Warum wählen wir?
Da steh ich nun ich armer Tor und bin so klug als wie zuvor. Leicht möglich, dass Österreich kommenden Sonntag zum selben Ergebnis kommt wie Goethes Faust. Seit Wochen liegt die ÖVP in den Umfragen zwischen 33 bis 35 Prozent, kaum einholbar vor SPÖ und FPÖ und besser als zuvor. Das bedeutet: Die Befürworter des Misstrauensvotums, der Verkürzung der Legislaturperiode um drei Jahre und des Hinauszögerns des Wahltermins durch unnötige Fristsetzungen haben ihr Ziel nicht erreicht. Der dritte im Bund, die Liste Jetzt/Pilz, hat sich gnadenlos ins eigene Knie geschossen und fliegt vor der Zeit aus dem Nationalrat. Harakiri mit Anlauf. Nach dem jüngsten Aktionismus von Pilz (angeblich von der ÖVP vorgetäuschter Hackerangriff – von Justizminister Jabloner widerlegt – oder dem Vorschlag eines Rückkehrverbots für Regierungsmitglieder nach einem Misstrauensvotum) ist der Schaden geschätzt.

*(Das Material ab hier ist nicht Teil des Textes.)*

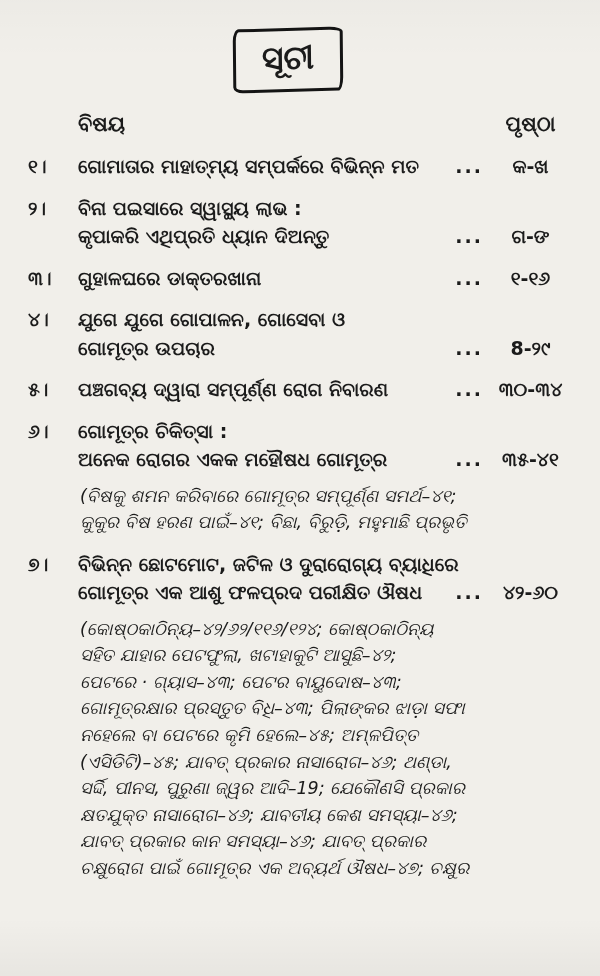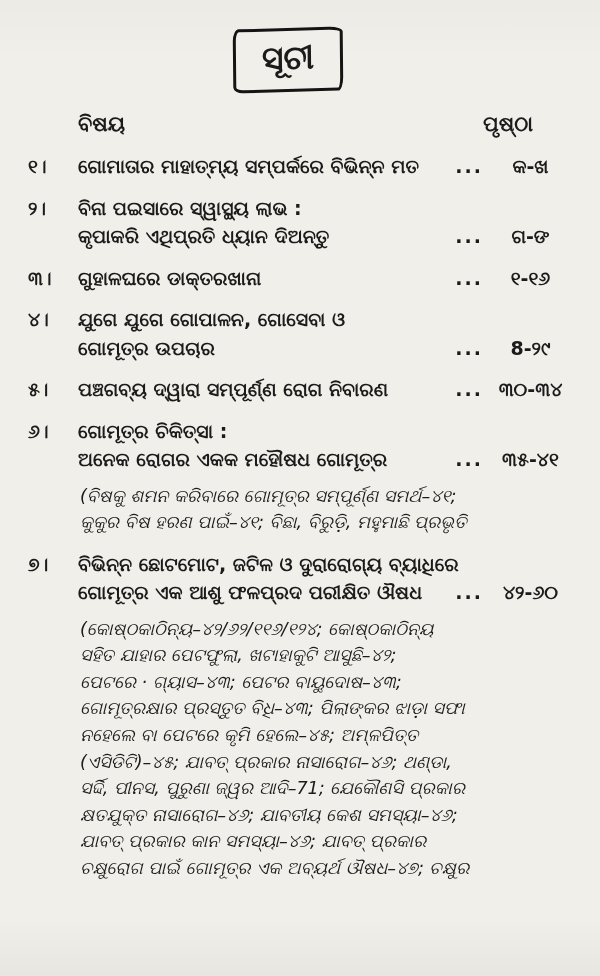--- a/index.html
+++ b/index.html
@@ -23,21 +23,21 @@
     display:inline-block;
     border:3.5px solid #141414;
     padding:7px 26px 11px;
     font-size:33px;font-weight:bold;
     transform:rotate(-1.6deg) skewX(-1deg);
     border-radius:6px 14px 5px 10px / 12px 5px 14px 6px;
     background:var(--paper);
   }
   .header-row{display:flex;align-items:baseline;margin:0 0 16px;font-weight:bold;font-size:21px;}
   .header-row .subject{margin-left:50px;}
-  .header-row .page-label{margin-left:auto;width:95px;flex-shrink:0;}
+  .header-row .page-label{margin-left:auto;width:95px;text-align:center;flex-shrink:0;}
   .toc{display:block;}
   .entry{
     display:grid;grid-template-columns:50px 1fr;
     margin-bottom:13px;
     font-size:19px;font-weight:bold;line-height:1.5;
   }
   .num{white-space:nowrap;}
   .entry-line{display:flex;align-items:center;min-width:0;}
   .line-text{white-space:nowrap;overflow:hidden;min-width:0;}
   .dots{margin-left:auto;padding-left:8px;letter-spacing:2px;flex-shrink:0;}
@@ -156,21 +156,21 @@
             <span class="dots">...</span>
             <span class="pages">୪୨-୬୦</span>
           </div>
           <div class="note">
             <div class="note-line">(କୋଷ୍ଠକାଠିନ୍ୟ–୪୨/୬୨/୧୧୬/୧୨୪; କୋଷ୍ଠକାଠିନ୍ୟ</div>
             <div class="note-line">ସହିତ ଯାହାର ପେଟଫୁଲା, ଖଟାହାକୁଟି ଆସୁଛି–୪୨;</div>
             <div class="note-line">ପେଟରେ · ଗ୍ୟାସ–୪୩; ପେଟର ବାୟୁଦୋଷ–୪୩;</div>
             <div class="note-line">ଗୋମୂତ୍ରକ୍ଷାର ପ୍ରସ୍ତୁତ ବିଧି–୪୩; ପିଲାଙ୍କର ଝାଡ଼ା ସଫା</div>
             <div class="note-line">ନହେଲେ ବା ପେଟରେ କୃମି ହେଲେ–୪୫; ଅମ୍ଳପିତ୍ତ</div>
             <div class="note-line">(ଏସିଡିଟି)–୪୫; ଯାବତ୍ ପ୍ରକାର ନାସାରୋଗ–୪୬; ଥଣ୍ଡା,</div>
-            <div class="note-line">ସର୍ଦ୍ଦି, ପୀନସ, ପୁରୁଣା ଜ୍ୱର ଆଦି–71; ଯେକୌଣସି ପ୍ରକାର</div>
+            <div class="note-line">ସର୍ଦ୍ଦି, ପୀନସ, ପୁରୁଣା ଜ୍ୱର ଆଦି–19; ଯେକୌଣସି ପ୍ରକାର</div>
             <div class="note-line">କ୍ଷତଯୁକ୍ତ ନାସାରୋଗ–୪୬; ଯାବତୀୟ କେଶ ସମସ୍ୟା–୪୬;</div>
             <div class="note-line">ଯାବତ୍ ପ୍ରକାର କାନ ସମସ୍ୟା–୪୬; ଯାବତ୍ ପ୍ରକାର</div>
             <div class="note-line">ଚକ୍ଷୁରୋଗ ପାଇଁ ଗୋମୂତ୍ର ଏକ ଅବ୍ୟର୍ଥ ଔଷଧ–୪୭; ଚକ୍ଷୁର</div>
           </div>
         </div>
   </div>
 </div>
 
 </div>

„Auch dass einzelne Minister ihr Amt als Selbstbedienungsladen für Gesinnungsfreunde missbrauchen, sollte der Vergangenheit angehören.“
Was lernen wir aus diesem Wahlkampf? Vier Monate sind eindeutig zu lange. Für gegenseitiges Anpatzen und den weitgehenden Verzicht auf thematische Auseinandersetzung reicht auch die Hälfte. Was kann die nächste Regierung von der Experten-Regierung lernen? Zunächst ein unaufgeregteres Agieren sowie den Verzicht auf Selbstdarstellungen und übertriebenes Marketing und das Hochstilisieren von Nebensächlichkeiten zu angeblichen staatstragenden Ereignissen. Ferner: Es geht auch mit zwölf Mitgliedern der Bundesregierung statt vorher 16, also zwei Ministern weniger und ohne die zwei Staatssekretäre, die meistens nur die Aufgabe haben, den andersfarbigen Minister zu „kontrollieren“. Die Regierung Bierlein kommt mit deutlich weniger Personal aus, nämlich mit unter 200 statt der knapp 400 aus der ÖVP-FPÖ-Regierung. Auch dass einzelne Minister ihr Amt als Selbstbedienungsladen für Gesinnungsfreunde missbrauchen, sollte der Vergangenheit angehören. Im Innenministerium von Herbert Kickl wurden exorbitant hohe Monatsgehälter bis zu 13.000 Euro bezahlt. Die gerade bekanntgewordenen 96.000 Kilometer im Dienstwagen für den Exkabinettschef Kickls in nur 17 Monaten passen da gut ins Bild.
Minister übernehmen?
Die Wähler würden einer Expertenregierung a la Bierlein vermutlich den Vorzug geben. Das geht natürlich nicht, weil einer solchen Regierung die demokratische Legitimierung fehlt. Aber warum nicht einzelne Minister, die sich bewähren, übernehmen? Innenminister Peschorn macht bei der Klärung des Ibiza-Videos oder der Reform des Bundesamtes für Verfassungsschutz gute Figur. Kein Empfehlungsschreiben, wenn die FPÖ wieder in die Regierung kommt. Verteidigungsminister Starlinger hat eine vernichtende Bestandsaufnahme der Mängel beim Bundesheer vorgelegt, was keiner seiner roten oder blauen Vorgänger in den letzten 12 Jahren unter tatkräftiger Mithilfe der jeweiligen ÖVP-Finanzminister geschafft hat. Macht ihn vermutlich für die ÖVP suspekt. Doch Starlinger weiß eine deutliche Mehrheit der Bevölkerung hinter sich.
Was will die Bevölkerung nach dem kommenden Sonntag? Der Bierkönig Gambrinus, der beim Frastanzer Bockbierfest den Politikern die Leviten liest, erhielt jedenfalls tosenden Beifall als er sagte: „Hörand uf stritta und setzand eppas um!“
Wolfgang Burtscher, Journalist und ehemaliger ORF-Landesdirektor, lebt in Feldkirch.